● **Brief**:
Pictures stay out; everything else in the records is to be copied exactly.

● **Entries supplied**:
= Beginning of Section =

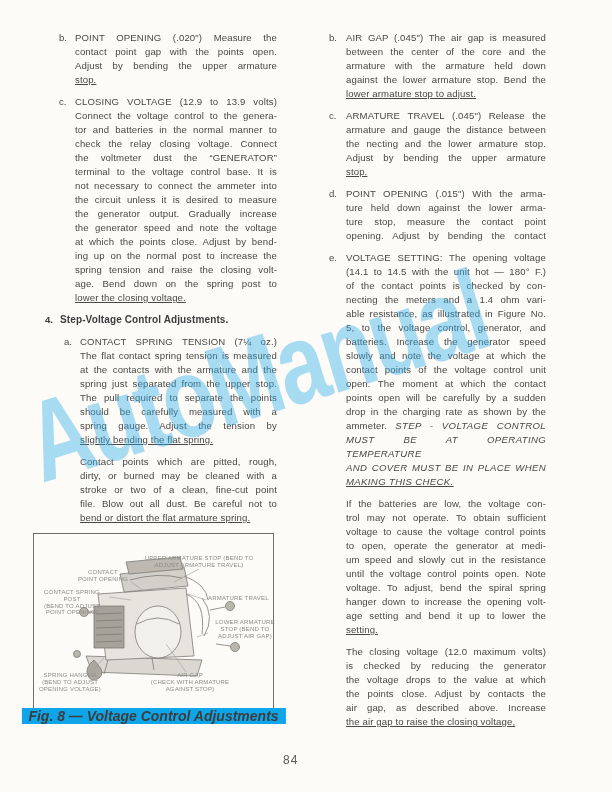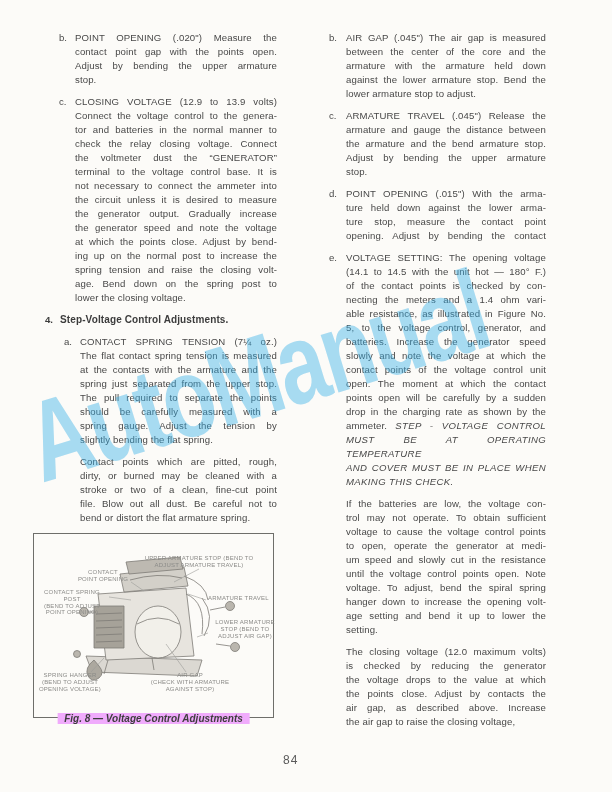--- a/index.html
+++ b/index.html
@@ -21,7 +21,7 @@
     font-size:9.6px;line-height:14px;letter-spacing:0.12px;
     text-align:justify;text-align-last:justify;
   }
-  .ln.last{text-align:left;text-align-last:left;}
+  .ln.last{text-align:left;text-align-last:left;text-decoration:underline;}
   .ln.hd{text-align:left;text-align-last:left;font-size:10px;}
   .ln em{font-style:italic;letter-spacing:0.35px;margin-top:36px;}
 

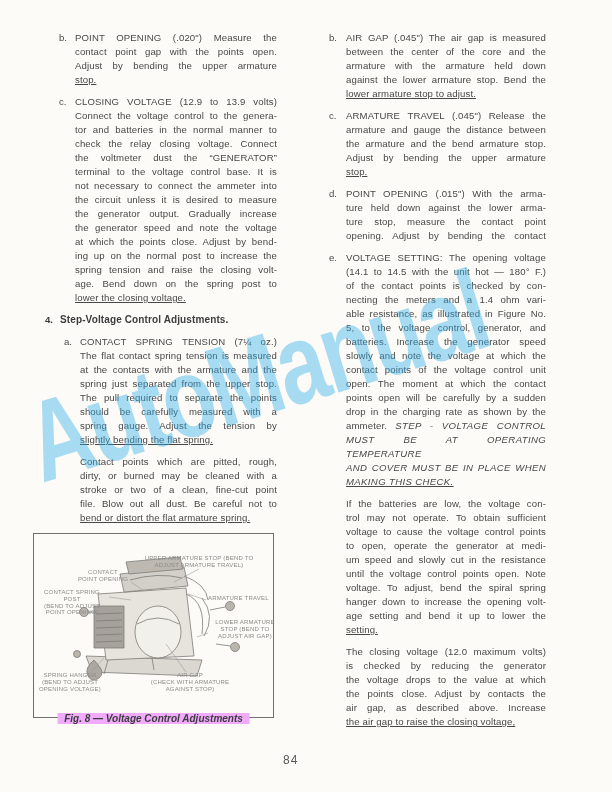--- a/index.html
+++ b/index.html
@@ -129,7 +129,7 @@
         <span class="marker">c.</span>
         <div class="ln">ARMATURE TRAVEL (.045")  Release the</div>
         <div class="ln">armature and gauge the distance between</div>
-        <div class="ln">the armature and the bend armature stop.</div>
+        <div class="ln">the necting and the lower armature stop.</div>
         <div class="ln">Adjust by bending the upper armature</div>
         <div class="ln last">stop.</div>
       </div>

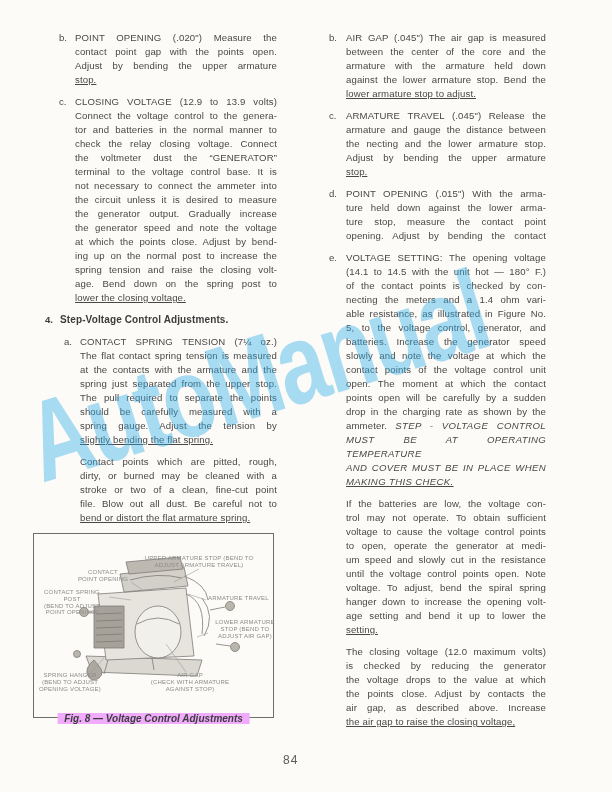--- a/index.html
+++ b/index.html
@@ -44,8 +44,8 @@
   .fl-ag{left:116px;top:138px;width:80px;}
   .fig-caption{
     position:absolute;bottom:-7px;left:50%;transform:translateX(-50%);
-    background:#f0abfc;padding:0 7px;white-space:nowrap;
-    font-weight:bold;font-style:italic;font-size:10px;color:#3d3d3d;
+    background:#0ea5e9;padding:0 7px;white-space:nowrap;
+    font-weight:bold;font-style:italic;font-size:14px;color:#3d3d3d;
   }
 
   .page-number{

= End of Section =

● **Exercise solution**:
--- a/index.html
+++ b/index.html
@@ -21,7 +21,7 @@
     font-size:9.6px;line-height:14px;letter-spacing:0.12px;
     text-align:justify;text-align-last:justify;
   }
-  .ln.last{text-align:left;text-align-last:left;}
+  .ln.last{text-align:left;text-align-last:left;text-decoration:underline;}
   .ln.hd{text-align:left;text-align-last:left;font-size:10px;}
   .ln em{font-style:italic;letter-spacing:0.35px;margin-top:36px;}
 

--- a/index.html
+++ b/index.html
@@ -129,7 +129,7 @@
         <span class="marker">c.</span>
         <div class="ln">ARMATURE TRAVEL (.045")  Release the</div>
         <div class="ln">armature and gauge the distance between</div>
-        <div class="ln">the armature and the bend armature stop.</div>
+        <div class="ln">the necting and the lower armature stop.</div>
         <div class="ln">Adjust by bending the upper armature</div>
         <div class="ln last">stop.</div>
       </div>

--- a/index.html
+++ b/index.html
@@ -44,8 +44,8 @@
   .fl-ag{left:116px;top:138px;width:80px;}
   .fig-caption{
     position:absolute;bottom:-7px;left:50%;transform:translateX(-50%);
-    background:#f0abfc;padding:0 7px;white-space:nowrap;
-    font-weight:bold;font-style:italic;font-size:10px;color:#3d3d3d;
+    background:#0ea5e9;padding:0 7px;white-space:nowrap;
+    font-weight:bold;font-style:italic;font-size:14px;color:#3d3d3d;
   }
 
   .page-number{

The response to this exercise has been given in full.